Hi tesseract. Welcome to the forum. Whether or not the distributor cap is removed is of little consequence. Is there a reason you are concerned? Most mechanics would take the cap off when removing the distributor so they wouldn't have to unplug the spark plug wires. That just saves time and eliminates the possiblility of mixing them up if he gets distracted.

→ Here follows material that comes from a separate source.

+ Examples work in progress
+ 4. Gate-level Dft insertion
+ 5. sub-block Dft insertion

Depending on the symptoms, there are two oil seals in the distributor. One is an o-ring on the outside of the base. If it leaks, oil will run on the outside of the engine. There is also a lip seal around the distributor shaft. Oil won't typically run out of that one, but vaporized oil can sneek past it and condense on the pickup assembly. If your pickup is of the optical type, the oil film can cause the engine to stall or not start. That is somewhat common on older Toyotas. Mitsubishi uses a similar design but has very little trouble.

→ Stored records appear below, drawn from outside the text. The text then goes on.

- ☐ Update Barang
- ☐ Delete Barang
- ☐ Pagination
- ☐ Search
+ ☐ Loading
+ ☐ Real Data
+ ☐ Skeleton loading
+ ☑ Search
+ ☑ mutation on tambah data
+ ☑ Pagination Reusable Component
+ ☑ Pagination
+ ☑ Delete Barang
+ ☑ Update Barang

Even if your car doesn't use an optical pickup assembly, the vaporized oil can condense inside the cap where it will short out the spark plug's firing voltage. That willl result in a misfire that could be intermittent. You didn't say why your distributor needed to be removed, but I can't imagine a mechanic repairing something related to it and not removing the cap to inspect it, the rotor, and the pickup assembly.
Besides the inspection, there is a gear on the end of the distributor shaft. If that gear is off by one tooth when the distributor is reinstalled, the engine won't start. Standard procedure would be to remove the cap and observe where the rotor is pointing, then making sure it is pointing the same way when it is installed again. If the mechanic is careful to not disturb that gear while the distributor is removed, it may be possible to reinstall it without removing the cap. I wouldn't trust myself, but that doesn't mean it can't be done.